▸ Task description:
For the data below, transcribe the part that opens with the line containing "align-items: none ->" and closes with the line containing "background: #e5e5e5 ->", exactly and with no pictures.

▸ Exercise data:
"""

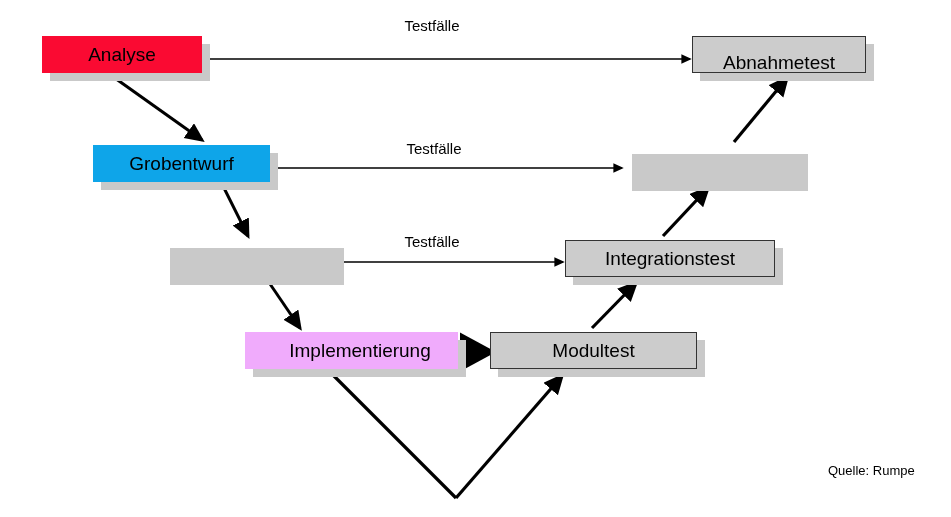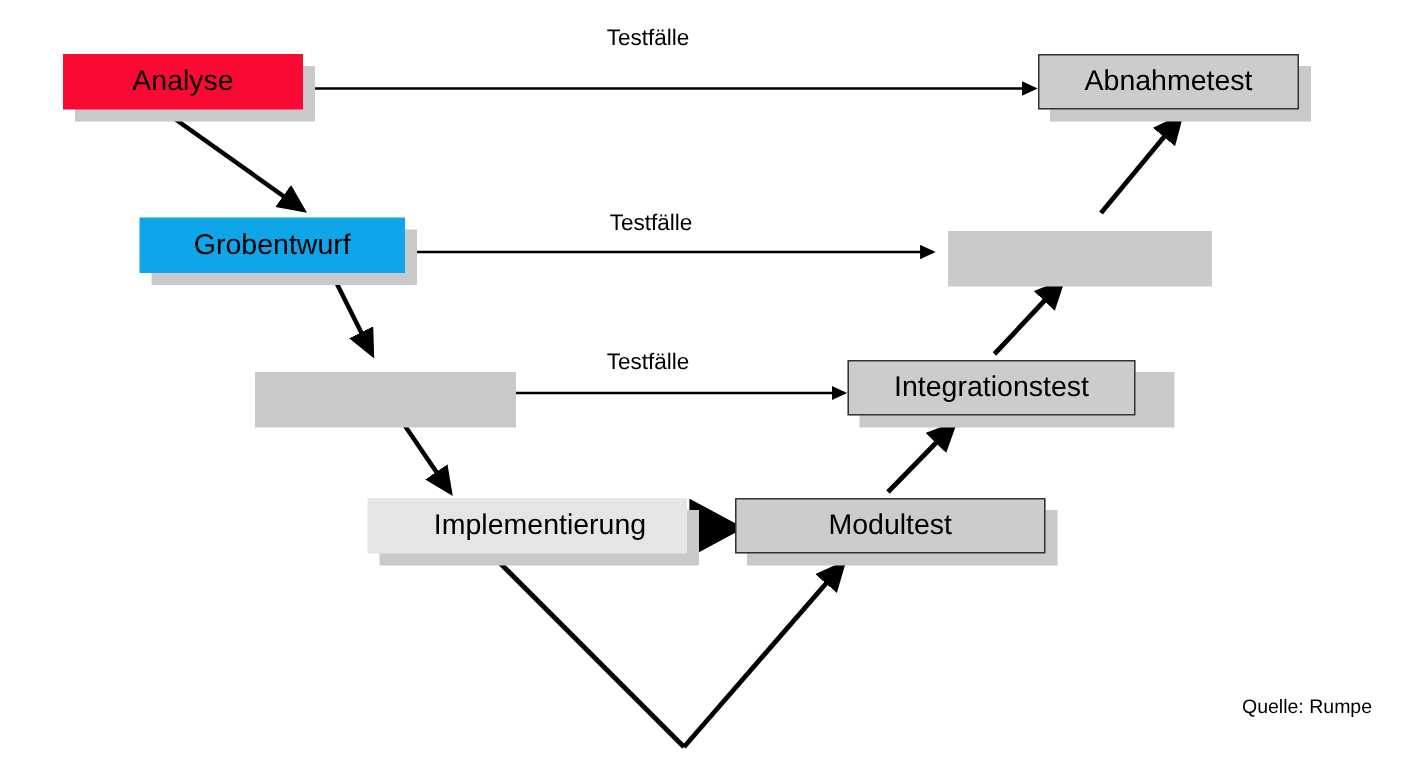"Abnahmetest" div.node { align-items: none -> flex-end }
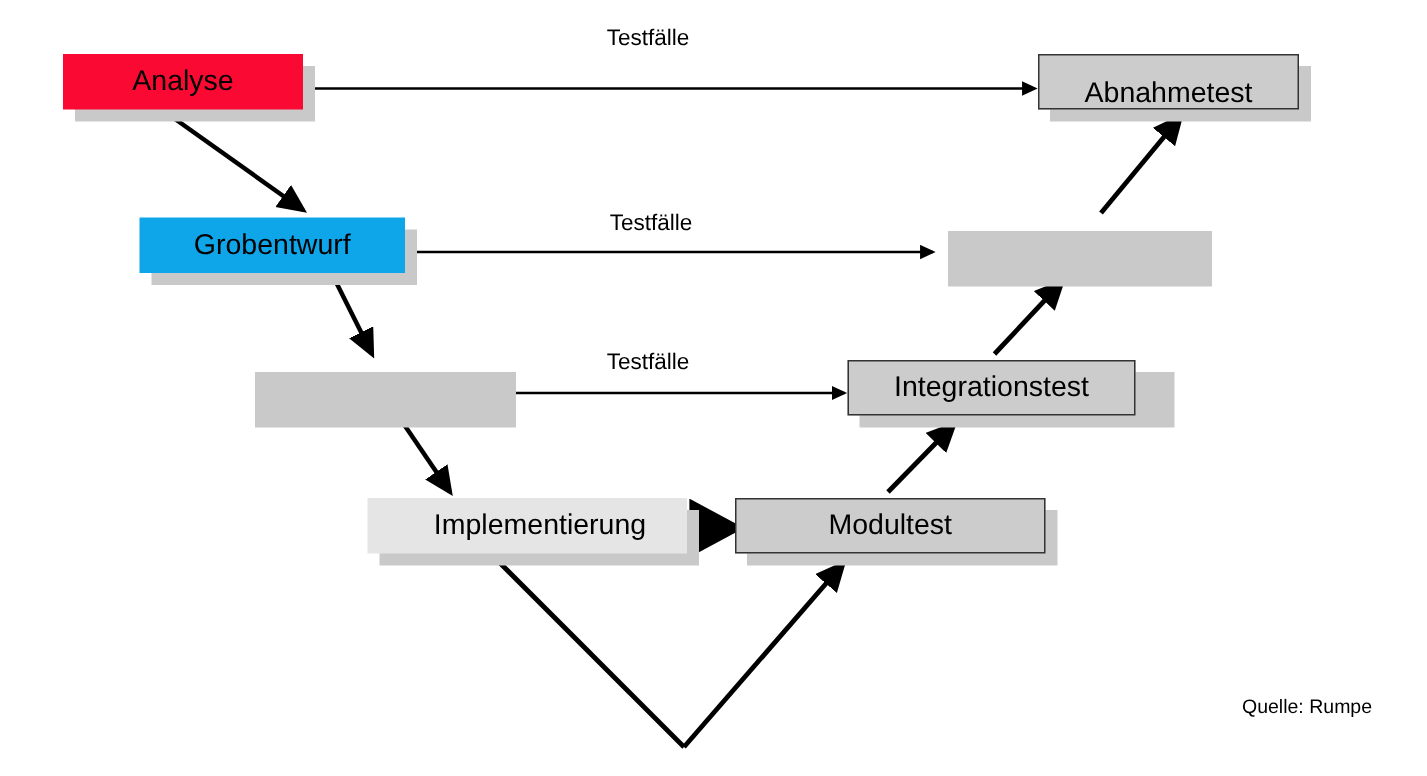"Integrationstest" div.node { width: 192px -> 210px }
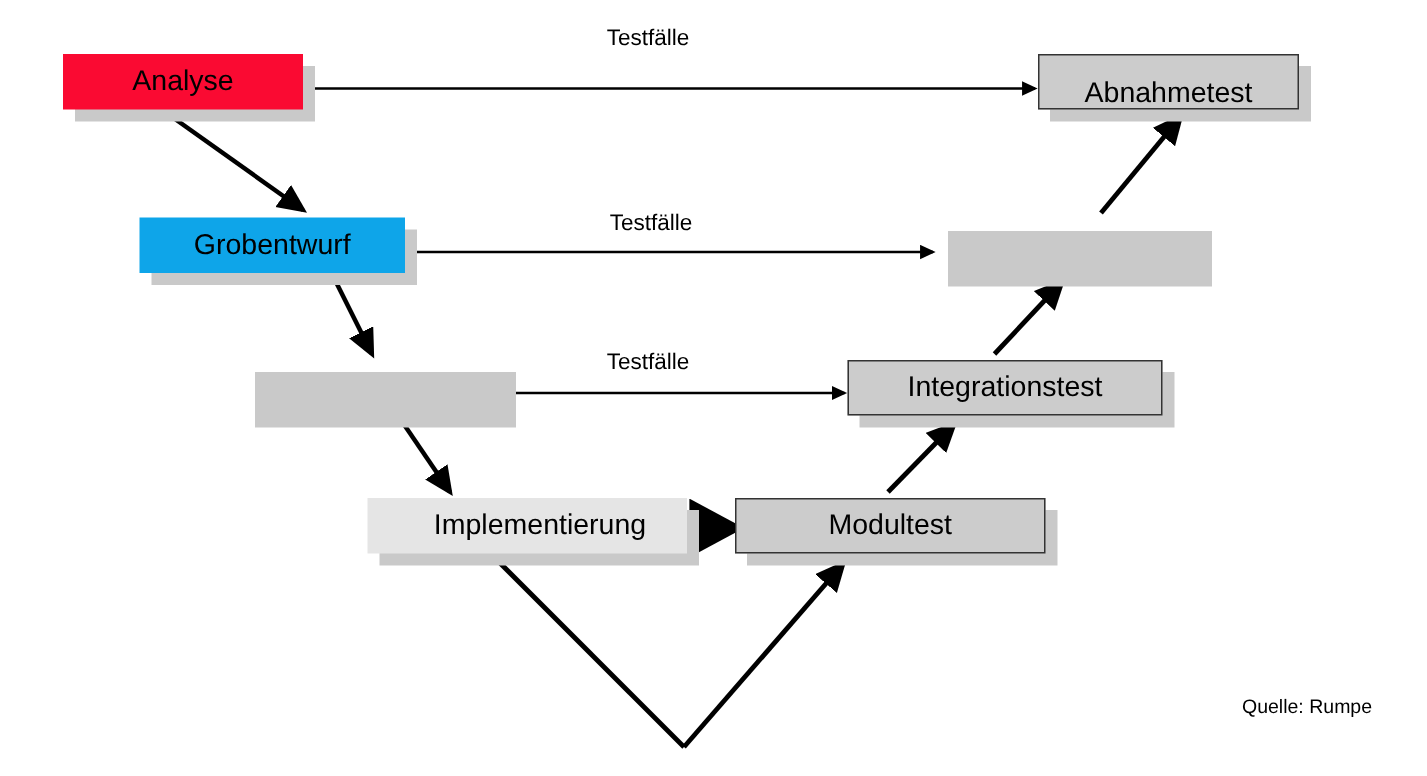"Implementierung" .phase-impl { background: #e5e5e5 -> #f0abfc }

"""
"""

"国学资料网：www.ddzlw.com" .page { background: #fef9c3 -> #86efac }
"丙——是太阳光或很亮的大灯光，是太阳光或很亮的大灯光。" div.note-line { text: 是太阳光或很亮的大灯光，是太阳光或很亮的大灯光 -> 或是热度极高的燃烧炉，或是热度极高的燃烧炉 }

"""
"""

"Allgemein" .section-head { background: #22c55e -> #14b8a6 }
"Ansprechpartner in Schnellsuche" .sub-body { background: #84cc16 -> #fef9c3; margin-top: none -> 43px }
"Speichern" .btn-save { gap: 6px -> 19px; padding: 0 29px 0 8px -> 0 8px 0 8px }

"""

▸ Task output:
"Abnahmetest" div.node { align-items: none -> flex-end }
"Integrationstest" div.node { width: 192px -> 210px }
"Implementierung" .phase-impl { background: #e5e5e5 -> #f0abfc }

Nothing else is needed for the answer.